Z-scores are linearly transformed data values having a mean of zero and a standard deviation of 1.
Their names are related to the standard normal tables. Remember, less than 60 years ago, that’s all the technology that 99.9% of mathematicians, scientists and statisticians had.
They are scores with a common standard. This standard is a mean of zero and a standard deviation of 1.
Z-scores measure the distance of a data point from the mean in terms of the standard deviation, and retains the shape properties of the original data set (i.e. same skewness and kurtosis, which we just covered in the previous section).
Z-scores allow us to compare different data. For example, GDP growth rate of a country is 3%. Is it good or bad amongst peer group countries? If I am told that its z-score is 1.5, then I know it is very good because it is 1.5 standard deviation above the mean.
While z-scores are not necessarily normally distributed, many random variable distributions are normal.
Standardizing normal distributions makes them standard normal distribution, which are easily interpretable.
For example, it’s well known that some 2.5% of values are larger than two and some 68% of values are between -1 and 1.
If a variable is roughly normally distributed, z-scores will roughly follow a standard normal distribution.
For z-scores, by definition, a score of 1.5 means “1.5 standard deviations higher than average”. If a variable also follows a standard normal distribution, then we also know that 1.5 roughly corresponds to the 95th percentile.
The linear transformation of data into z-score is also called standardizing.
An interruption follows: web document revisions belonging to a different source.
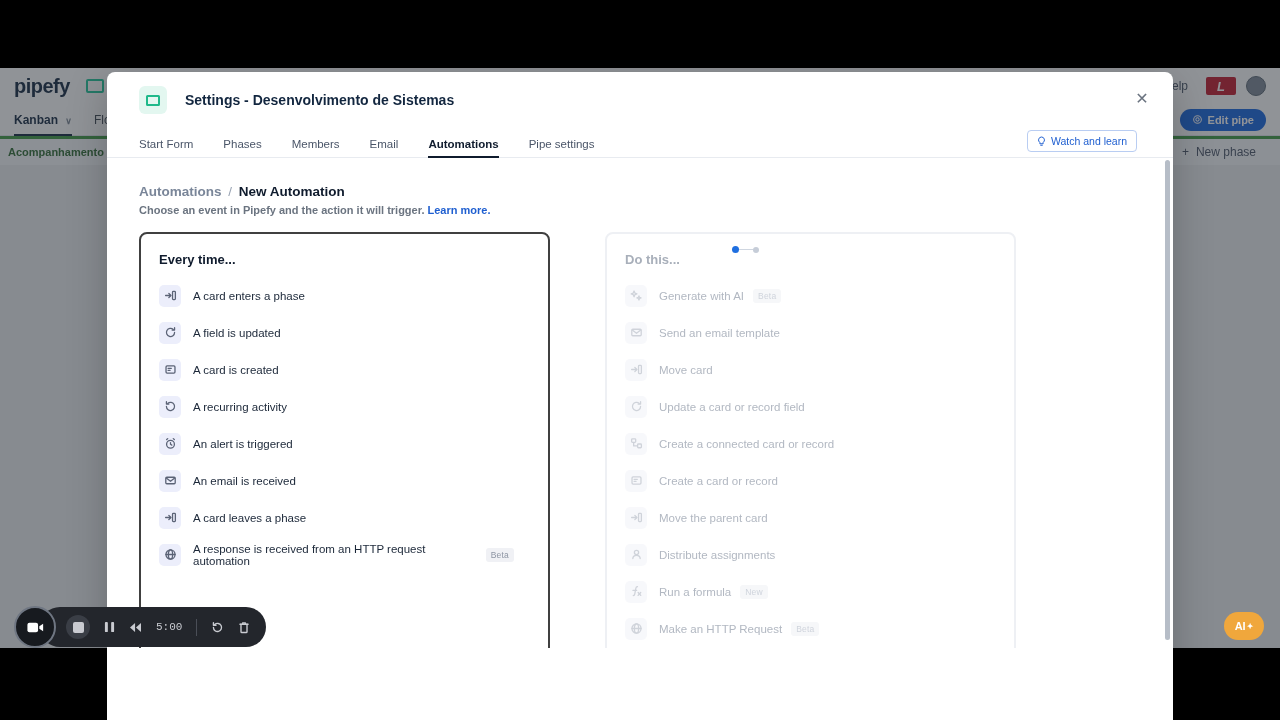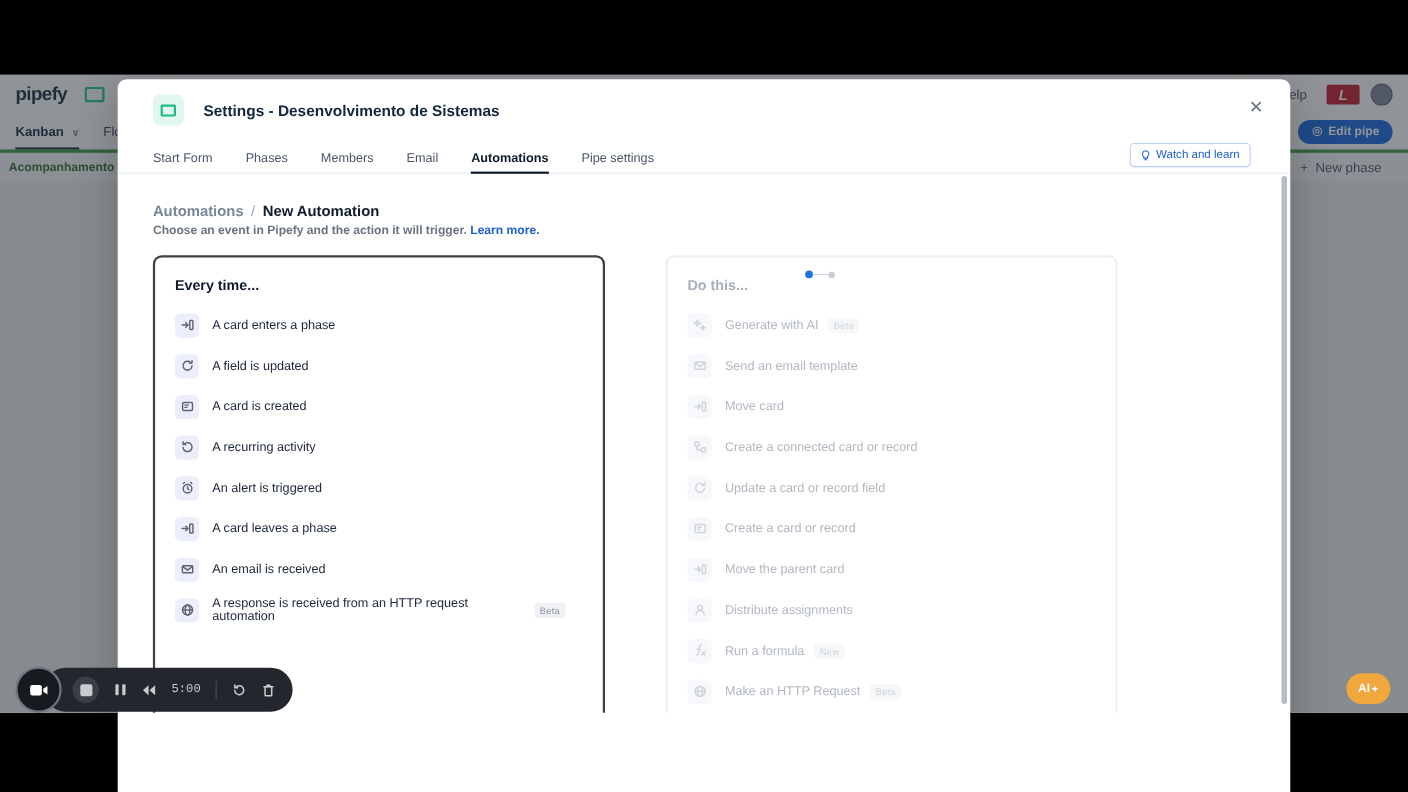--- a/index.html
+++ b/index.html
@@ -24,7 +24,7 @@
     background: #fff; display: flex; align-items: center; padding: 0 14px;
   }
   .logo-pipefy {
-    font-size: 17px; font-weight: bold; color: #12263f; letter-spacing: -0.5px;
+    font-size: 20px; font-weight: bold; color: #12263f; letter-spacing: -0.5px;
   }
   .bg-board-icon {
     margin-left: 16px; width: 18px; height: 14px;

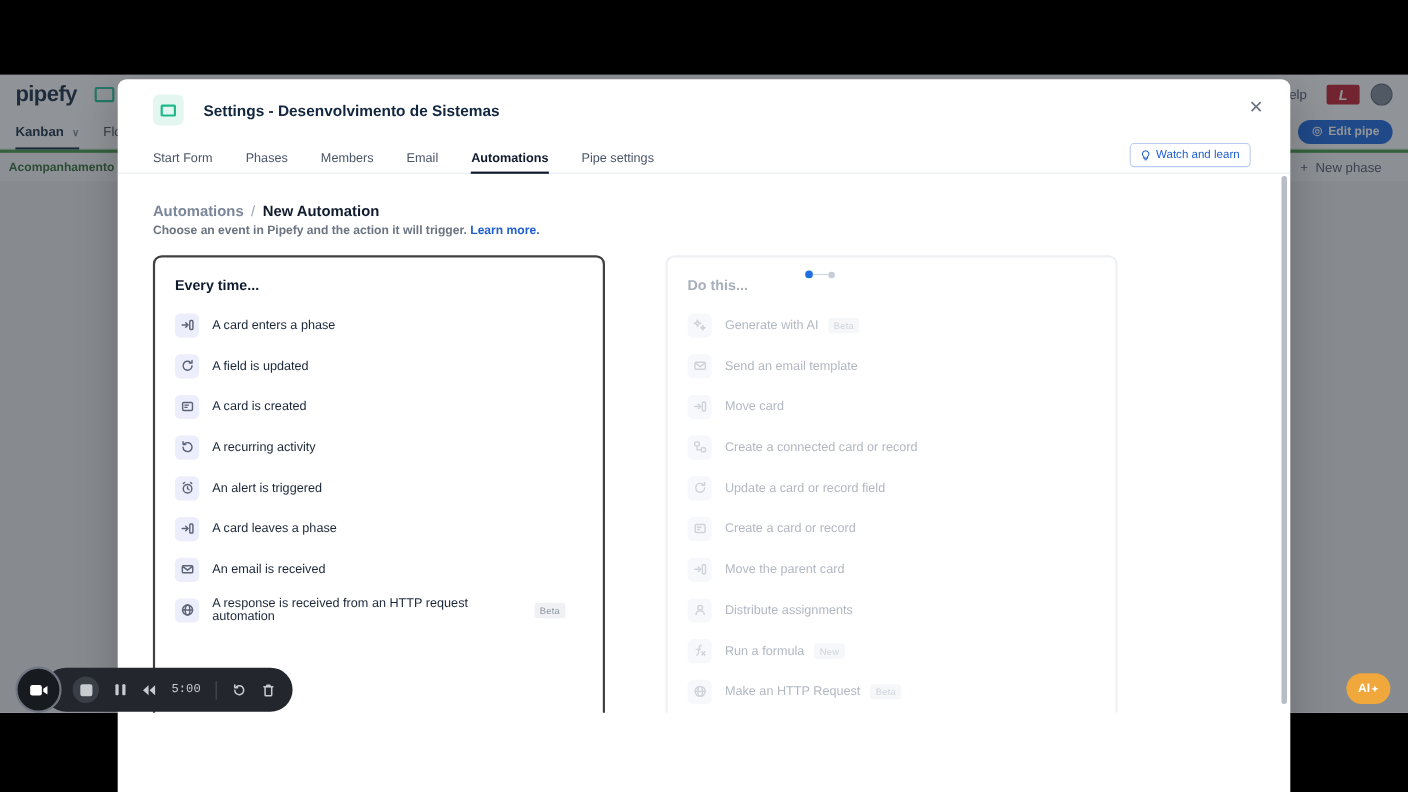--- a/index.html
+++ b/index.html
@@ -426,22 +426,22 @@
           <div class="opt">
             <span class="ic">
               <svg width="13" height="13" viewBox="0 0 16 16">
+                  <path d="M13 8a5 5 0 1 1-1.6-3.7"></path>
+                  <path d="M13 2v3h-3"></path>
+                </svg>
+            </span>
+            <span class="lbl">Update a card or record field</span>
+          </div>
+
+          <div class="opt">
+            <span class="ic">
+              <svg width="13" height="13" viewBox="0 0 16 16">
                   <rect x="2" y="2.2" width="5" height="4.4" rx="1"></rect>
                   <rect x="9.4" y="8.6" width="4.6" height="4.6" rx="1"></rect>
                   <path d="M4.5 6.8v4.2h4.5"></path>
                 </svg>
             </span>
             <span class="lbl">Create a connected card or record</span>
-          </div>
-
-          <div class="opt">
-            <span class="ic">
-              <svg width="13" height="13" viewBox="0 0 16 16">
-                  <path d="M13 8a5 5 0 1 1-1.6-3.7"></path>
-                  <path d="M13 2v3h-3"></path>
-                </svg>
-            </span>
-            <span class="lbl">Update a card or record field</span>
           </div>
 
           <div class="opt">

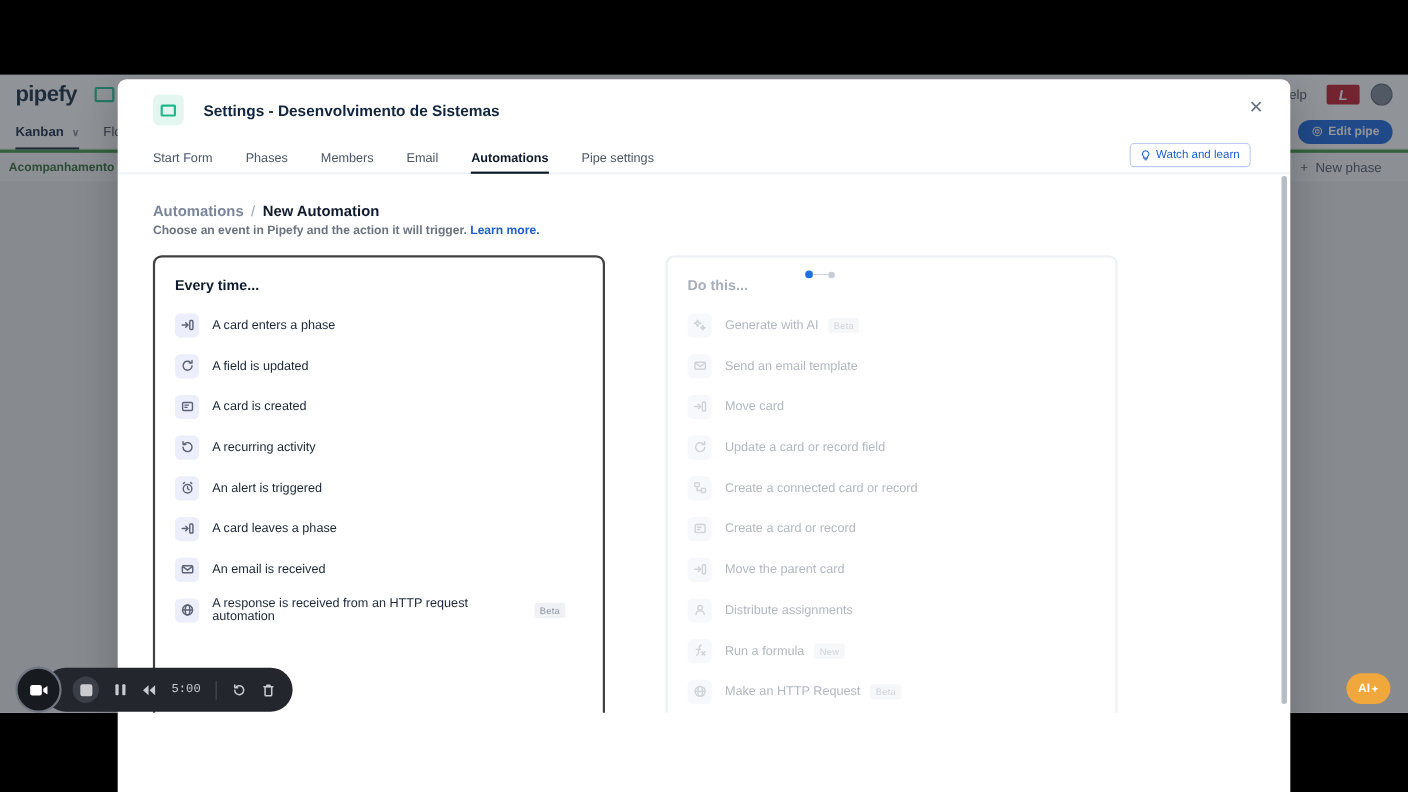--- a/index.html
+++ b/index.html
@@ -350,22 +350,22 @@
           <div class="opt">
             <span class="ic">
               <svg width="13" height="13" viewBox="0 0 16 16">
+                  <rect x="2.2" y="4" width="11.6" height="8" rx="1.3"></rect>
+                  <path d="m2.8 5 5.2 4 5.2-4"></path>
+                </svg>
+            </span>
+            <span class="lbl">An email is received</span>
+          </div>
+
+          <div class="opt">
+            <span class="ic">
+              <svg width="13" height="13" viewBox="0 0 16 16">
                   <path d="M2 8h6"></path>
                   <path d="M6 5.5 8.5 8 6 10.5"></path>
                   <rect x="10.5" y="3" width="3.5" height="10" rx="1"></rect>
                 </svg>
             </span>
             <span class="lbl">A card leaves a phase</span>
-          </div>
-
-          <div class="opt">
-            <span class="ic">
-              <svg width="13" height="13" viewBox="0 0 16 16">
-                  <rect x="2.2" y="4" width="11.6" height="8" rx="1.3"></rect>
-                  <path d="m2.8 5 5.2 4 5.2-4"></path>
-                </svg>
-            </span>
-            <span class="lbl">An email is received</span>
           </div>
Standardizing data is often a prerequisite in data analysis, statistical modeling and machine learning, which includes algorithms such as nearest neighbors, neural networks (and hence all climate risk), support vector machines, principal components analysis, linear discriminant analysis and more.
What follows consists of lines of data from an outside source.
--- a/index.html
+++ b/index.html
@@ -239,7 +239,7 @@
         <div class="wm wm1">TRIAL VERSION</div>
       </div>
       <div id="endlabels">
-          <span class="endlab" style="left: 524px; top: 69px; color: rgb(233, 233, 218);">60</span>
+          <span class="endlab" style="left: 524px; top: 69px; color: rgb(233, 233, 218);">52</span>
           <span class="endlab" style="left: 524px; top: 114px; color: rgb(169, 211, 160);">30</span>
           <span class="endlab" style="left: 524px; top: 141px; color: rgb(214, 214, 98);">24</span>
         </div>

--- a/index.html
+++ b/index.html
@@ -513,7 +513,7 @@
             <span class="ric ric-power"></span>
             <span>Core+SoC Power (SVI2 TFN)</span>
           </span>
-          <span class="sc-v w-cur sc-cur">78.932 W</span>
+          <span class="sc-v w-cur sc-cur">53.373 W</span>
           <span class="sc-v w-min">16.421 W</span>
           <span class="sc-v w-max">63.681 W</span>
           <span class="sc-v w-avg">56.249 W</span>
The importance is due to the fact that if a feature has a variance that is orders of magnitude larger than others, it might dominate the objective function and make the estimator unable to learn from other features correctly.
While z-score standardization can be easily coded from scratch using numpy, pandas, or even base Python, we can use readily available functions from scipy.stats
and sklearn.
In Listing below, we first load the familiar Iris dataset via sklearn and standardize all the features by using the default method from preprocessing.scale.
from sklearn.datasets import load_iris
from sklearn import preprocessing
iris = load_iris()
X = iris.data
stdz_X = preprocessing.scale(X)
#verify result is as expected with mean of 0 and std of 1
np.mean(stdz_X, axis=0)
# [Out]: array([-0.000, -0.000, -0.000, -0.000])
np.std(stdz_X, axis=0)
# [Out]: array([1.000, 1.000, 1.000, 1.000])
We can achieve the same result using StandardScaler from sklearn.preprocessing, as show in Listing below:
from sklearn.preprocessing import StandardScaler
StandardScaler().fit_transform(X)
stdz_X[0,:]
# [Out]: array([-0.901, 1.019, -1.340, -1.315])
# the following does not change the result even though We have tried to replace the standard deviation with the degree of freedom adjusted one.
sc = StandardScaler()
sc.fit(X)
sc.std_ = np.std(X, axis=0, ddof=1)
stdz_X = sc.fit_transform(X)
stdz_X[0,:]
# [Out]: array([-0.901, 1.019, -1.340, -1.315])
Alternatively, a more flexible method is to use scipy.stats. While the default behavior is provided as scipy.stats.zscore(a, axis=0, ddof=0), which will give we the same result as sklearn, note that both axis and degree of freedom adjustment can be made as shown in Listing below.
The first standardization with ddof =0 gives the same result as in sklearn. The second standardization is different due to ddof =1.
from scipy import stats
stdz_X = stats.zscore(X,axis=0, ddof =0)
stdz_X[0,:]
# [Out]: array([-0.901, 1.019, -1.340, -1.315])
stdz_X = stats.zscore(X,axis=0, ddof =1)
stdz_X[0,:]
# [Out]: array([-0.898, 1.016, -1.336, -1.311])
For reference, Listing below shows standardization in SAS using PROC STDIZE
and PROC STANDARD
.
PROC STDIZE DATA=lib_name.iris
OUT=iris_stdz
METHOD=MEAN;
RUN;
PROC STANDARD DATA=lib_name.iris MEAN=0 STD=1
OUT=iris_stdz;
RUN;